Le Parti socialiste, lui, alerte sur le risque d'une nouvelle poussée de l'extrême droite. "Une nouvelle dissolution ne changerait pas le paysage politique de manière structurante. Les mêmes causes entraîneront les mêmes effets, avec le risque d'un score du RN supérieur au précédent", affirme le porte-parole du groupe PS à l'Assemblée, Arthur Delaporte. "Il ne faut pas de dissolution", assène également la députée écologiste Sandra Regol.
"L'instabilité est déjà forte, en rajouter n'aide rien. Dissoudre était une erreur monumentale, il y a un an, et on le paye encore."
Sandra Regol, députée écologisteà franceinfo
La secrétaire nationale des Ecologistes, Marine Tondelier, botte de son côté en touche : "On arrive dans un monde politique, chacun peut le mesurer en France et dans le monde, où il faut être prêt à tout, tout le temps.
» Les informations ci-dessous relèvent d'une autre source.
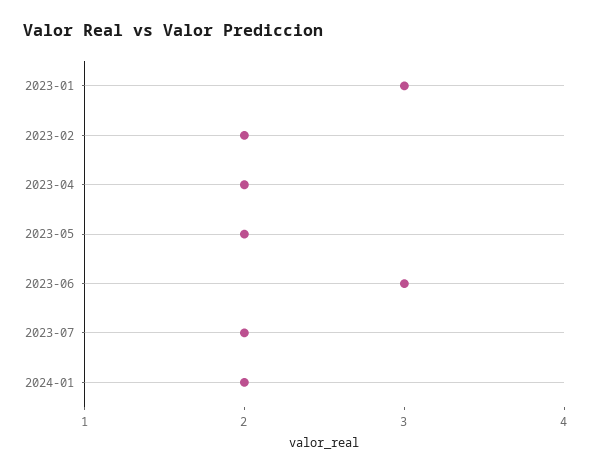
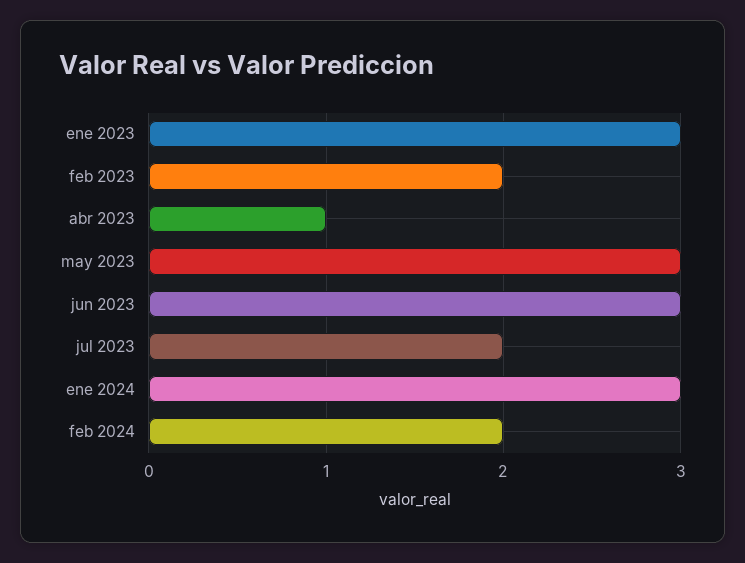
2023-04: 2 -> 1
2023-05: 2 -> 3
2024-01: 2 -> 3
feb 2024: none -> 2

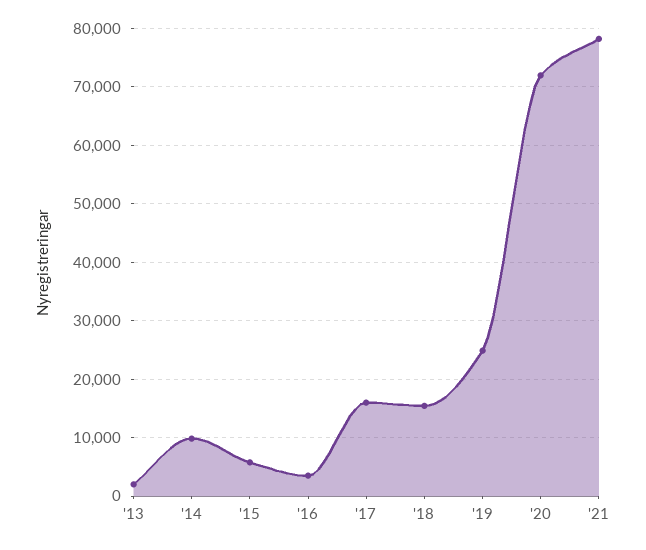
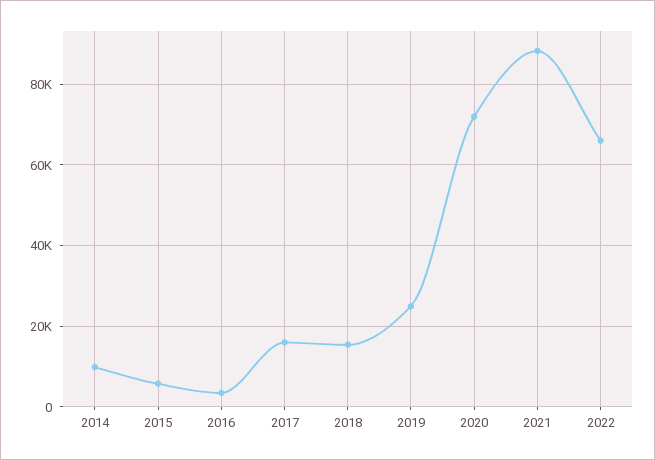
'13: 2000 -> none
'21: 78000 -> 88000
2022: none -> 66000

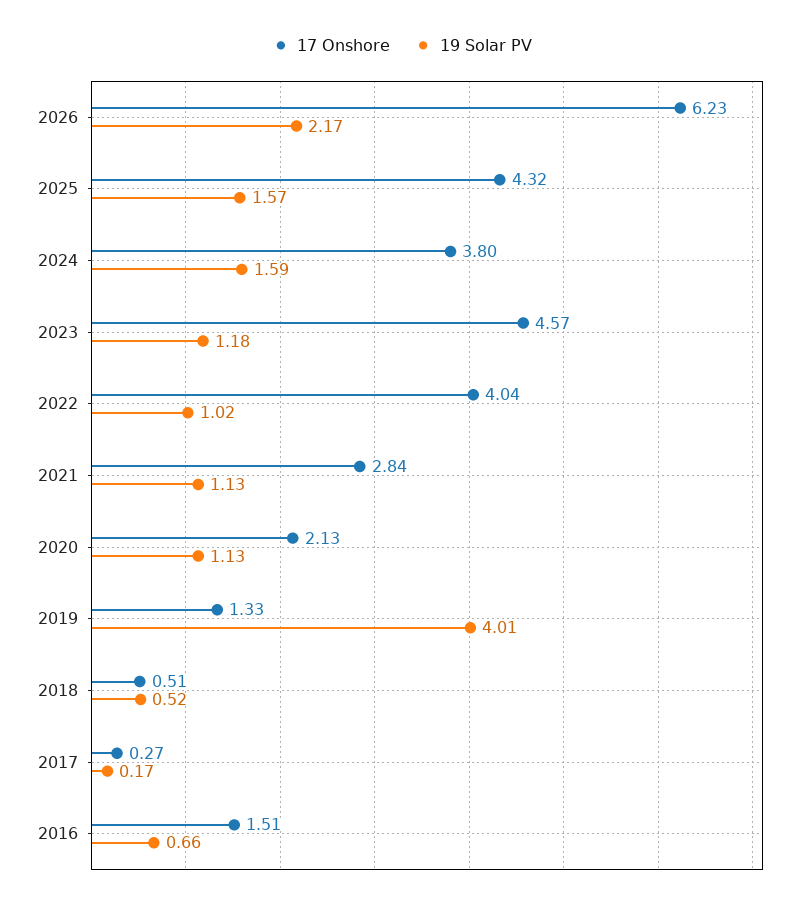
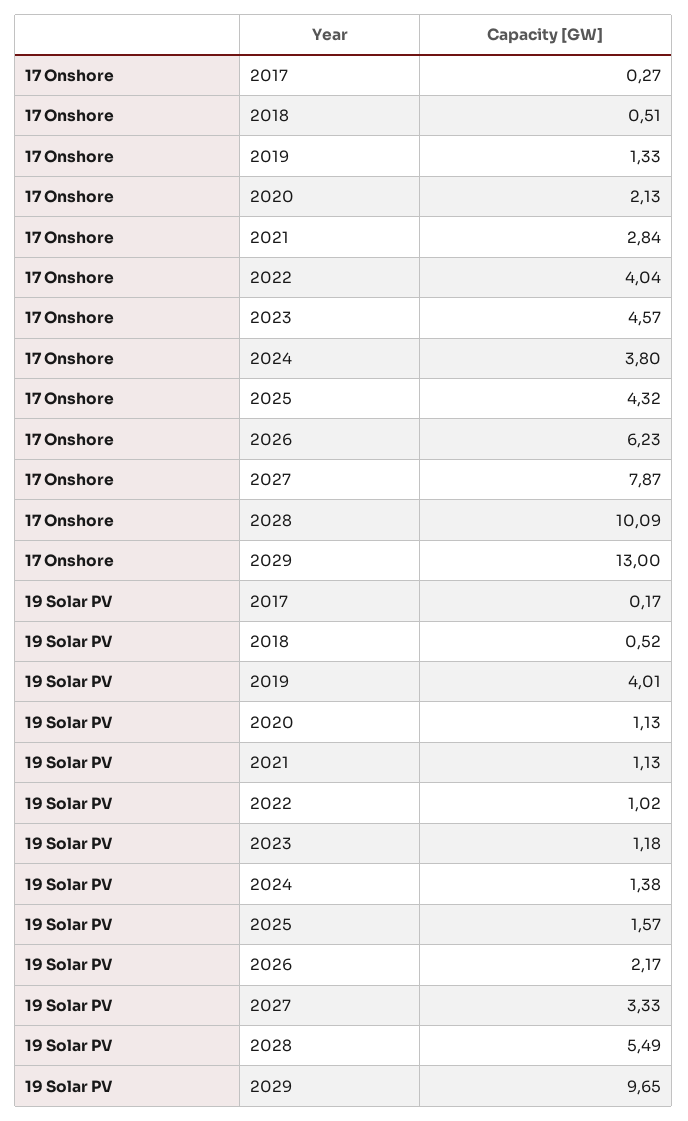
19 Solar PV, 2024: 1.59 -> 1.38
17 Onshore, 2016: 1.51 -> none
19 Solar PV, 2016: 0.66 -> none
17 Onshore, 2027: none -> 7.87
17 Onshore, 2028: none -> 10.09
17 Onshore, 2029: none -> 13
19 Solar PV, 2027: none -> 3.33
19 Solar PV, 2028: none -> 5.49
19 Solar PV, 2029: none -> 9.65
Quand le sujet, c'est l'accession du fascisme au pouvoir, on sera toujours là."
"Une nouvelle dissolution serait idiote"
Au sein des partisans d'Emmanuel Macron et de ses alliés, la réponse ne souffre d'aucune ambiguïté. "Ça ne servirait à rien, on aurait exactement la même répartition", assure le député MoDem Erwan Balanant. "Une nouvelle dissolution serait idiote", estime même Jean-René Cazeneuve (Renaissance). L'ex-rapporteur général du budget pointe lui aussi le risque de "la montée du RN" et met en garde contre la trop grande proximité avec les municipales de mars prochain. "Je n'en vois aucunement l'intérêt pour la nation et la vie démocratique", appuie encore le député macroniste Ludovic Mendes. "Qu'apporterait une nouvelle dissolution ? Probablement pas une majorité, embraye le député LR Antoine Vermorel-Marques. Et dans ce cas, elle ajouterait une instabilité supplémentaire, car de nombreuses personnalités appelleraient à la démission du président."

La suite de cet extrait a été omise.